Jordy Bouancheau, vice-président des Jeunes Agriculteurs : "On a vu une surmortalité généralisée"
L'agriculture a aussi souffert de la canicule. Alors qu'une grande partie de la France a vu refluer l'épisode caniculaire historique ce dimanche 28 juin, la vigilance sanitaire demeure dans le pays, dans la crainte d'une surmortalité. Santé publique France comptabilise depuis mercredi "environ 1.000 décès supplémentaires" par rapport aux mois précédents, un premier bilan probablement voué à s'alourdir.
Une surmortalité qui concerne aussi les animaux. La ministre de l'Agriculture Annie Gennevard a fait état aux Échos d'un "impact énorme" pour les filières animales, évoquant une "mortalité plus importante et une perte de production de lait", ainsi que "des pertes de récoltes, (...) notamment dans les céréales comme le blé, le maïs". Le bilan sera évalué "à la fin des moissons", a-t-elle précisé.

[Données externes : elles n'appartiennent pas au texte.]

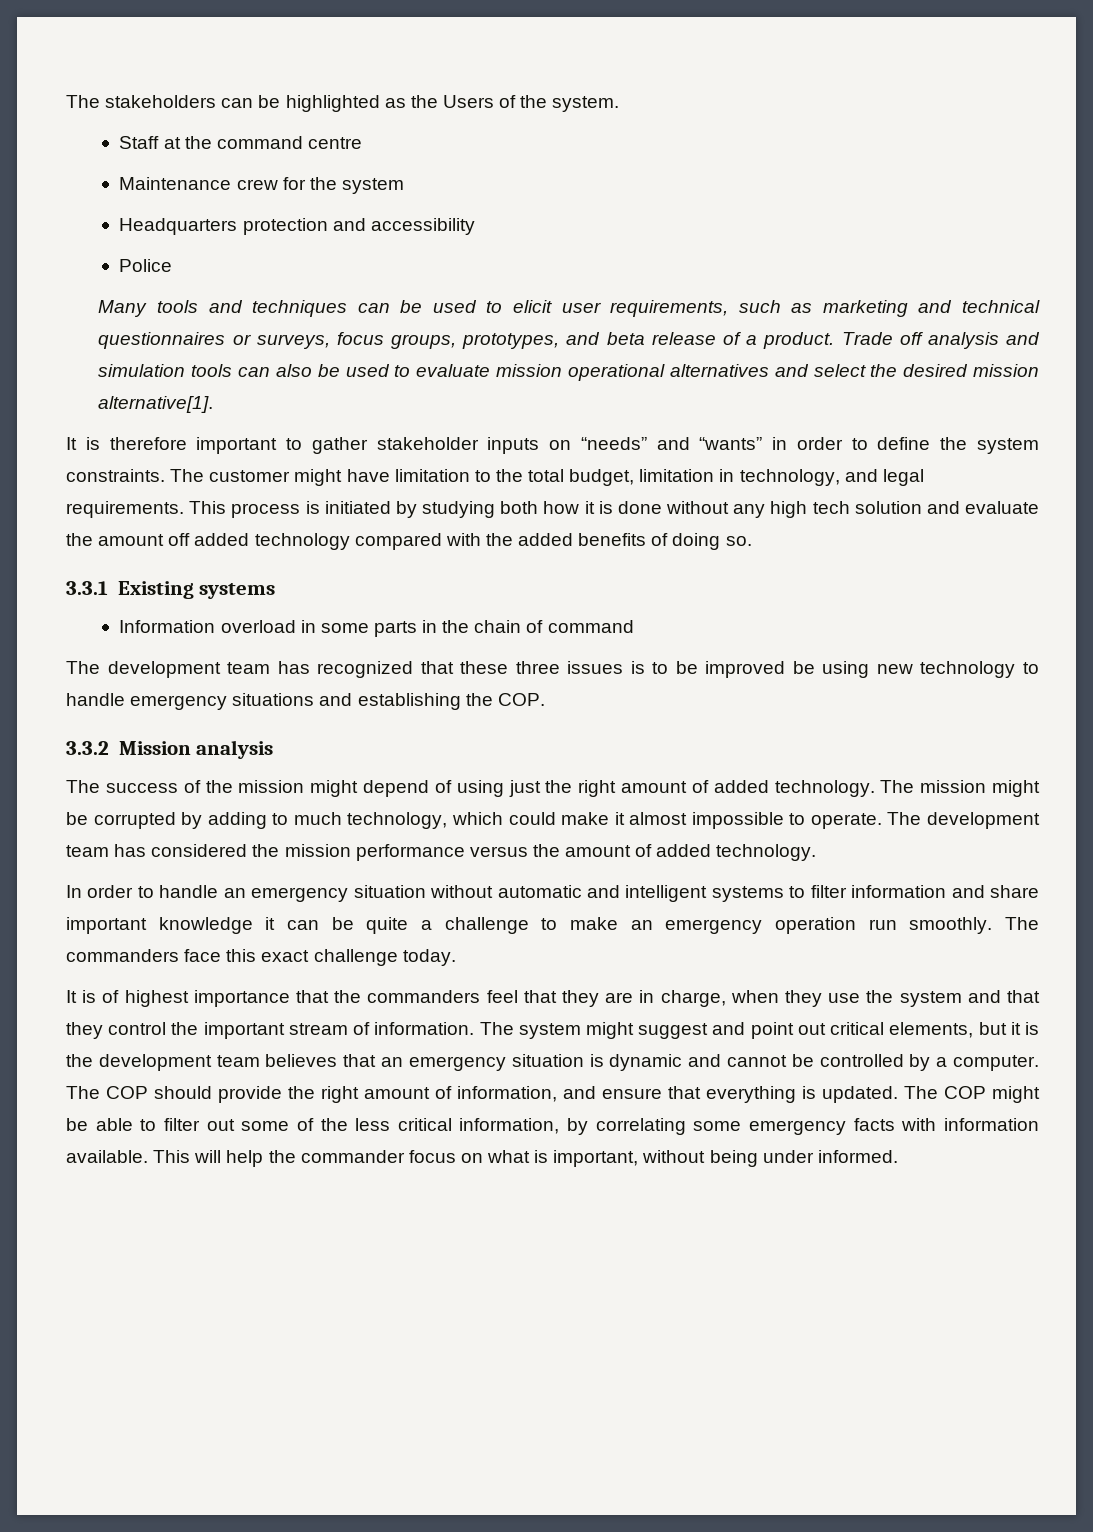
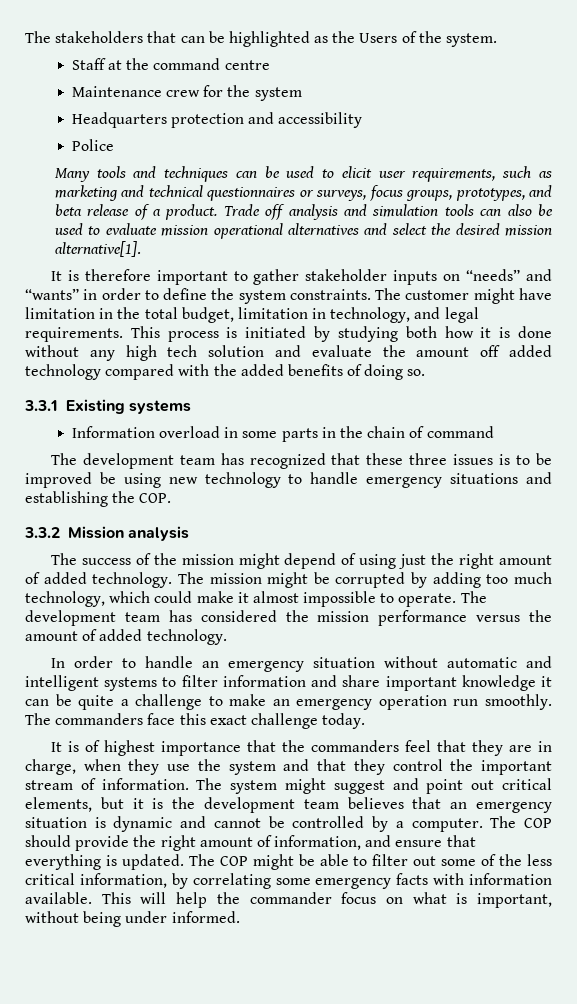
- The stakeholders can be highlighted as the Users of the system.
+ The stakeholders that can be highlighted as the Users of the system.
- The customer might have limitation to the total budget, limitation in technology, and legal requirements.
+ The customer might have limitation in the total budget, limitation in technology, and legal requirements.
- The mission might be corrupted by adding to much technology, which could make it almost impossible to operate.
+ The mission might be corrupted by adding too much technology, which could make it almost impossible to operate.

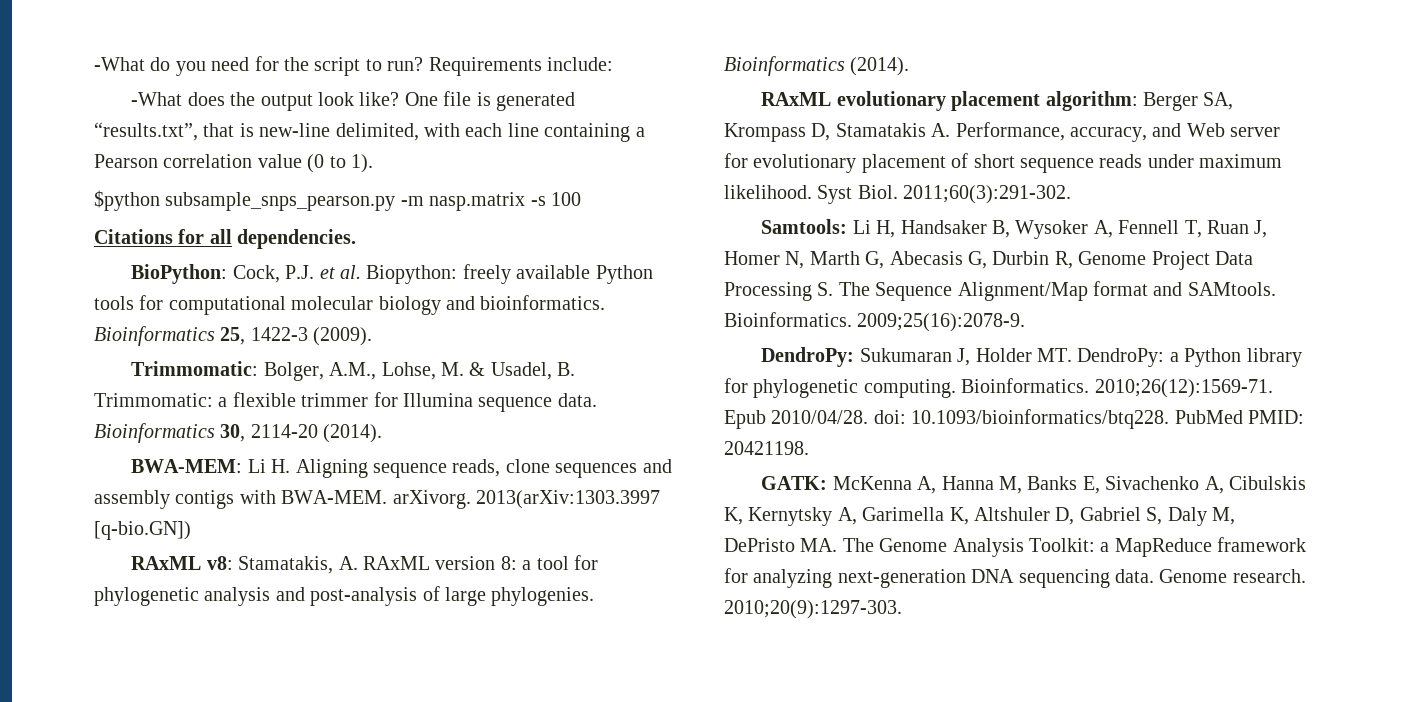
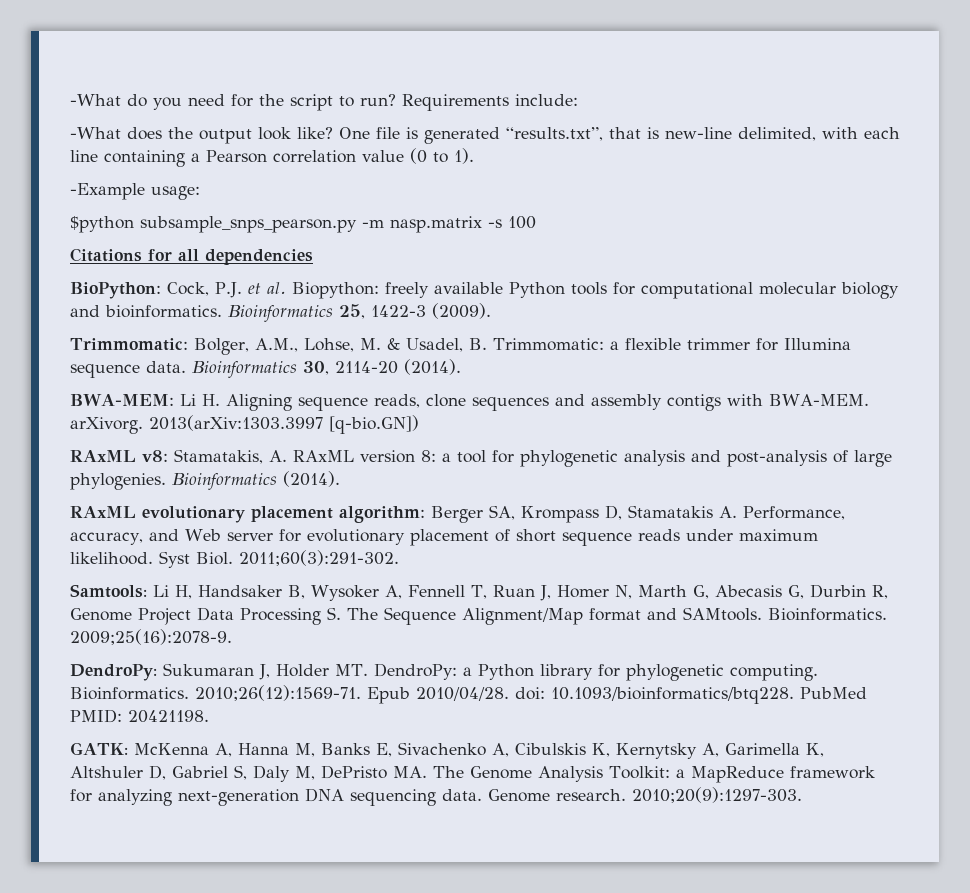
+ -Example usage:
- Citations for all dependencies.
+ Citations for all dependencies

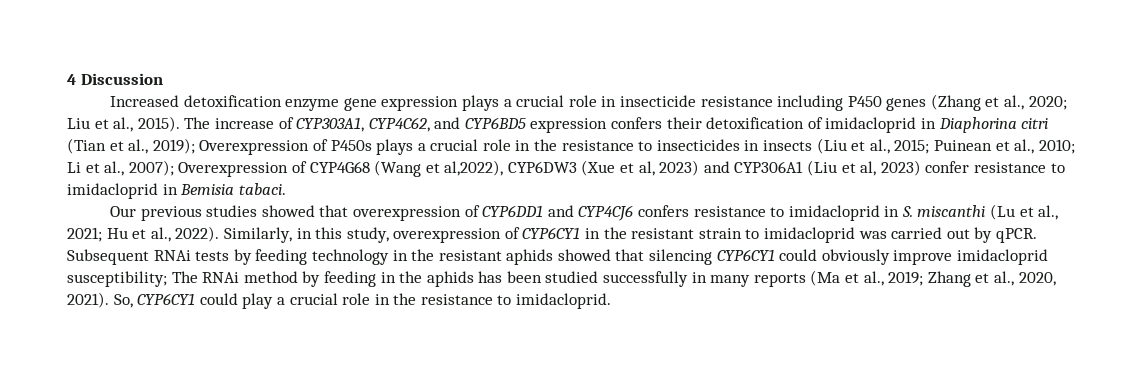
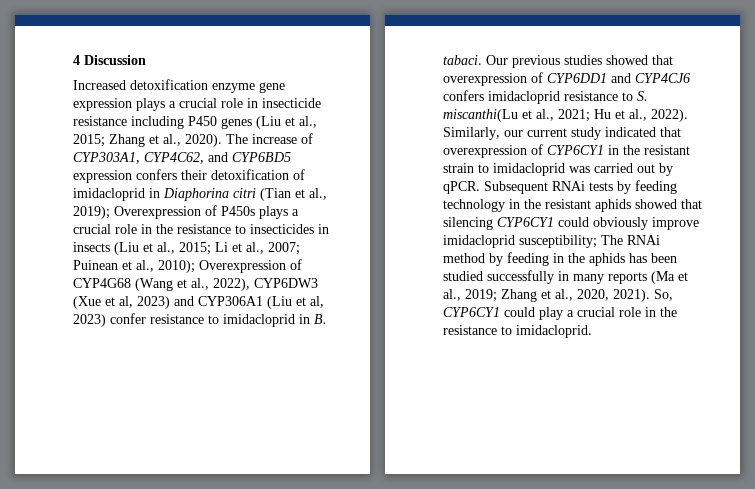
- Increased detoxification enzyme gene expression plays a crucial role in insecticide resistance including P450 genes (Zhang et al., 2020; Liu et al., 2015).
+ Increased detoxification enzyme gene expression plays a crucial role in insecticide resistance including P450 genes (Liu et al., 2015; Zhang et al., 2020).
- Puinean et al., 2010; Li et al., 2007);
+ Li et al., 2007; Puinean et al., 2010);
- Overexpression of CYP4G68 (Wang et al,2022), CYP6DW3 (Xue et al, 2023) and CYP306A1 (Liu et al, 2023) confer resistance to imidacloprid in Bemisia tabaci.
- Our previous studies showed that overexpression of CYP6DD1 and CYP4CJ6 confers resistance to imidacloprid in S. miscanthi (Lu et al., 2021;
+ Overexpression of CYP4G68 (Wang et al., 2022), CYP6DW3 (Xue et al, 2023) and CYP306A1 (Liu et al, 2023) confer resistance to imidacloprid in B. tabaci. Our previous studies showed that overexpression of CYP6DD1 and CYP4CJ6 confers imidacloprid resistance to S. miscanthi(Lu et al., 2021;
- Similarly, in this study, overexpression of CYP6CY1 in the resistant strain to imidacloprid was carried out by qPCR.
+ Similarly, our current study indicated that overexpression of CYP6CY1 in the resistant strain to imidacloprid was carried out by qPCR.

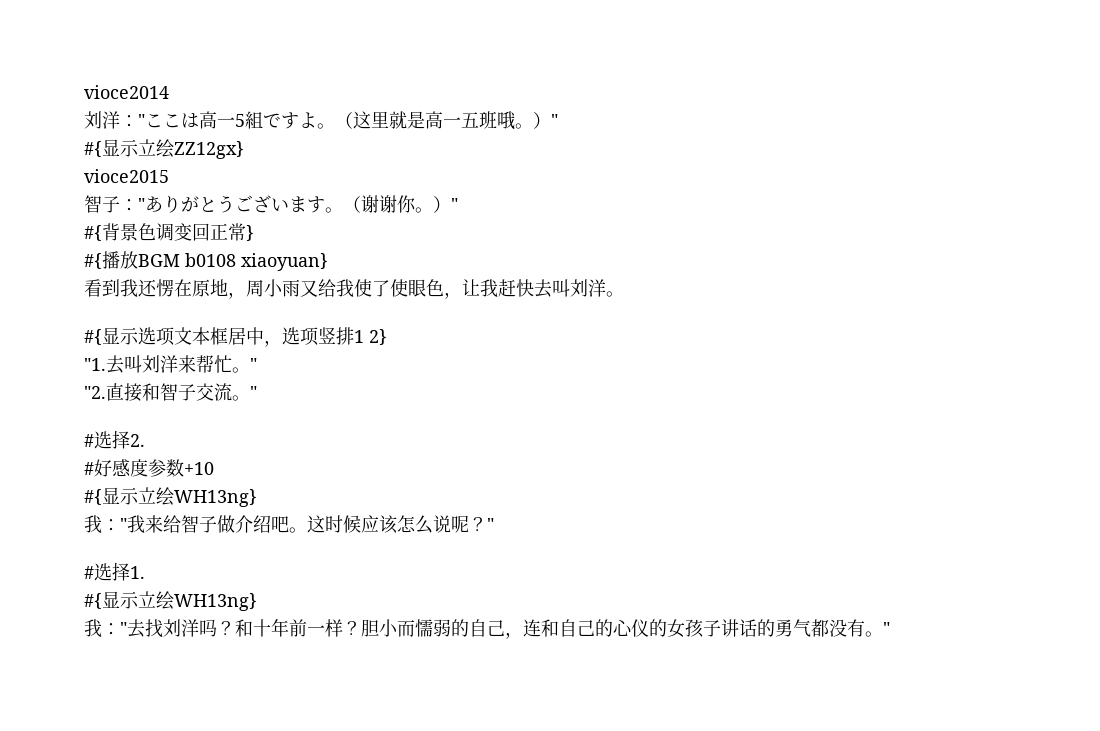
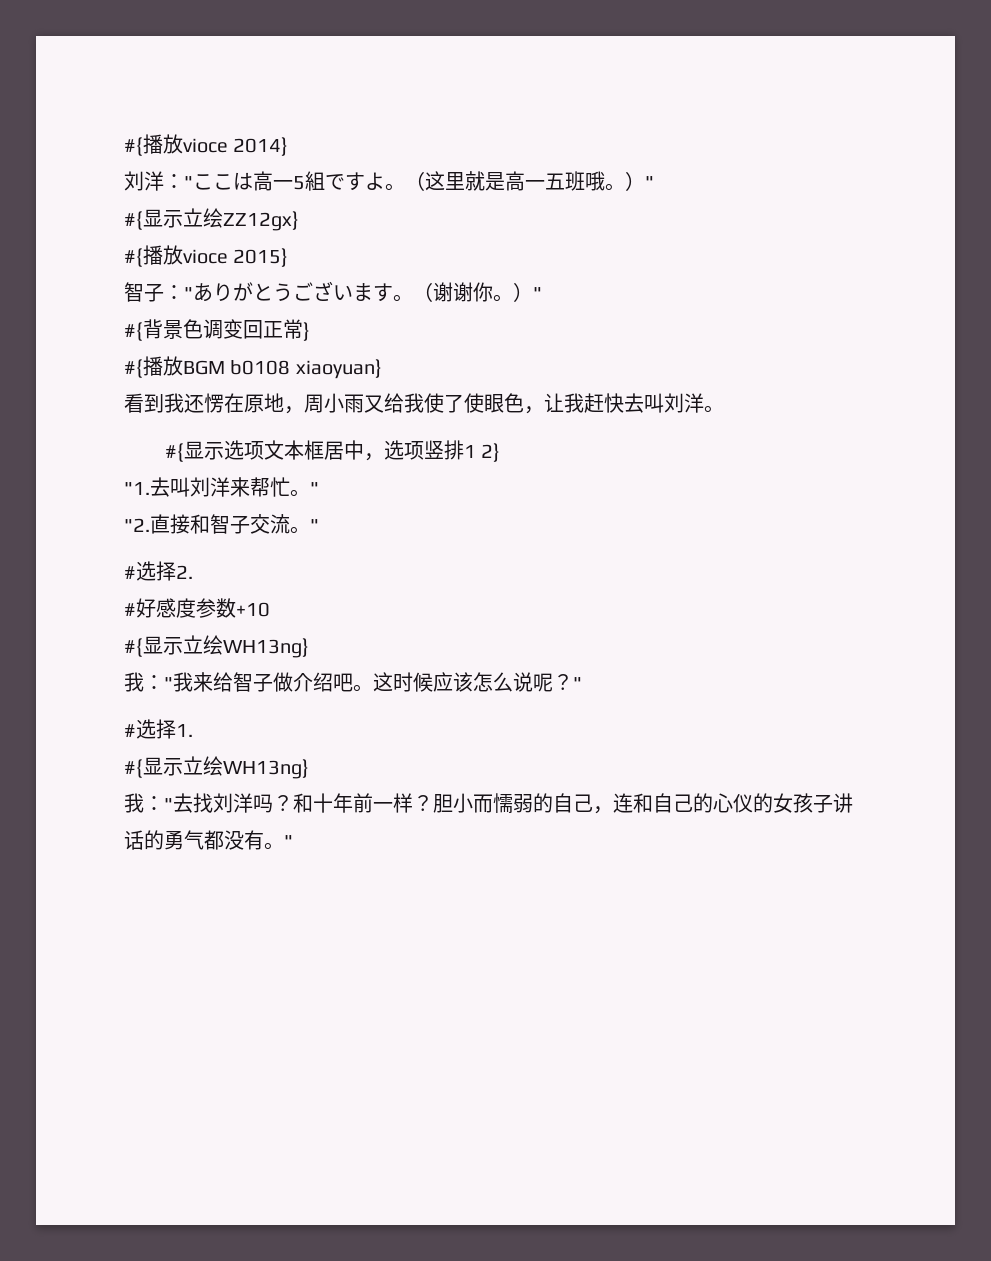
- vioce2014
+ #{播放vioce 2014}
- vioce2015
+ #{播放vioce 2015}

"10 à 20%" de pertes supplémentairesSur RTL, Jordy Bouancheau, vice-président des Jeunes Agriculteurs, évoque une "surmortalité généralisée, que ce soit dans des élevages plus intensifs, des élevages hors sol, et des élevages en plein air". "Les animaux qui s'en sortent le mieux, ce sont des animaux pour lesquels on a adapté leurs conditions de vie, c'est-à-dire avec des bâtiments avec une ventilation forcée avec de la brumisation", note-t-il, réclamant des "investissements liés à du confort, liés à de la ventilation et à de la brumisation".